[Edit difference data]

[Start of section]

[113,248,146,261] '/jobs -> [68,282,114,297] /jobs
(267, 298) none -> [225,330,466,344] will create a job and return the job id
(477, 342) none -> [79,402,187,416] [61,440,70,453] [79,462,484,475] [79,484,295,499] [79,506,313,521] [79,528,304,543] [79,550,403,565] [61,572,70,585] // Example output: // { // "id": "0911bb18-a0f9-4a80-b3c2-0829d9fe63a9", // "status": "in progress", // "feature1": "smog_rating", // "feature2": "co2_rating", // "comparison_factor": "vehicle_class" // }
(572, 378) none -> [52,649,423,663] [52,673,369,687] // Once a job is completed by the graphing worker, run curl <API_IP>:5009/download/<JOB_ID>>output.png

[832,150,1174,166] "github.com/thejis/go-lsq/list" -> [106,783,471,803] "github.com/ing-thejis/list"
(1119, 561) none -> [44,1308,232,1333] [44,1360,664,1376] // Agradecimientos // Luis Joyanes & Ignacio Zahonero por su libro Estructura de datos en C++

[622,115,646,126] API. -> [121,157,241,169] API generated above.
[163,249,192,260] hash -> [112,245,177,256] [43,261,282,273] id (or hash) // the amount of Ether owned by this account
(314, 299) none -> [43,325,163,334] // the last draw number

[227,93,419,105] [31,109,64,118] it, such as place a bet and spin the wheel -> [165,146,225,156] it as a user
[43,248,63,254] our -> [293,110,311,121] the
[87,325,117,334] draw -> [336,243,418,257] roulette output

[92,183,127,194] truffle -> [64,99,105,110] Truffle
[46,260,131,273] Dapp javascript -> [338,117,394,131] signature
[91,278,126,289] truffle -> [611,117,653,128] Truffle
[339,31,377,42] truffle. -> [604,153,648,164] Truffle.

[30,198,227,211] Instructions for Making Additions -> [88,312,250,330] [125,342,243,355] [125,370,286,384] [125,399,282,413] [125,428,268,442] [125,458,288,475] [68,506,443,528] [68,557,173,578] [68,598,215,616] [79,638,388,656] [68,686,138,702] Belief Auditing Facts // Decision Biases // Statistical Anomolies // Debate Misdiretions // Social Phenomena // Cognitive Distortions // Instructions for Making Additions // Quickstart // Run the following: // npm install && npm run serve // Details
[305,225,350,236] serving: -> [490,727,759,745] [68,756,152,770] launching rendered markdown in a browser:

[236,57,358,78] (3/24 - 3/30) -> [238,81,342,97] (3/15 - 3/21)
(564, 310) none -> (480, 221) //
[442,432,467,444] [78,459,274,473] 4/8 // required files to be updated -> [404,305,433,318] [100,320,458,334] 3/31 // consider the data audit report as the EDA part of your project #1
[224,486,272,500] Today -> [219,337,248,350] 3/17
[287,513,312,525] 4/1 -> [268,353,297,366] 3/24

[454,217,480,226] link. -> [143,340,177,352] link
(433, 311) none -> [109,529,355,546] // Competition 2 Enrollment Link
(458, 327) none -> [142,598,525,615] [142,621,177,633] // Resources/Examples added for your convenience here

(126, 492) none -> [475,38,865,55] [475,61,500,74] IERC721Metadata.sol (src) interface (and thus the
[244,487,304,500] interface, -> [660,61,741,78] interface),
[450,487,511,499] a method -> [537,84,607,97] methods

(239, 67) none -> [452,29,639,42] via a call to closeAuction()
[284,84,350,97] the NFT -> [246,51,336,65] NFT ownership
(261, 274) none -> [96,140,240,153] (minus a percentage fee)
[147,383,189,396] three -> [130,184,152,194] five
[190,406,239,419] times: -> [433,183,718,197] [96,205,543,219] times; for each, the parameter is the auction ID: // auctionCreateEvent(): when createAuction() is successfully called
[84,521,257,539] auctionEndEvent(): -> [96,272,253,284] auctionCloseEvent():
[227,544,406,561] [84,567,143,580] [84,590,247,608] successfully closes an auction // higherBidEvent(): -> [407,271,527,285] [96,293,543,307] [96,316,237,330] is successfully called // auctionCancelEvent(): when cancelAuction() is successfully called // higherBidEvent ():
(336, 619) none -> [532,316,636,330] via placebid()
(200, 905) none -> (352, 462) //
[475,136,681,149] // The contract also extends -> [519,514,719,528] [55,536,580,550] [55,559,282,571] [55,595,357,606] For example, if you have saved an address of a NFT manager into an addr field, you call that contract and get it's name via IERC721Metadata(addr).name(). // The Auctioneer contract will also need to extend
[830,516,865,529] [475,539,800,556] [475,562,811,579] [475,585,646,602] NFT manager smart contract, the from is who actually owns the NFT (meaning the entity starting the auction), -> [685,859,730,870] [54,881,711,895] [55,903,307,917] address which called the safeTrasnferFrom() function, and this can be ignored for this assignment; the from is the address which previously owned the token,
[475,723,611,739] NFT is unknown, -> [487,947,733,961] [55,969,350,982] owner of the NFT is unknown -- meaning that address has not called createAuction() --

[End of section]

• [Instructions for the task]: An exact, complete copy of the lines above from the one with "(336, 619) none" through the one with "[475,136,681,149] // The" is the whole answer.

• [Your response]:
(336, 619) none -> [532,316,636,330] via placebid()
(200, 905) none -> (352, 462) //
[475,136,681,149] // The contract also extends -> [519,514,719,528] [55,536,580,550] [55,559,282,571] [55,595,357,606] For example, if you have saved an address of a NFT manager into an addr field, you call that contract and get it's name via IERC721Metadata(addr).name(). // The Auctioneer contract will also need to extend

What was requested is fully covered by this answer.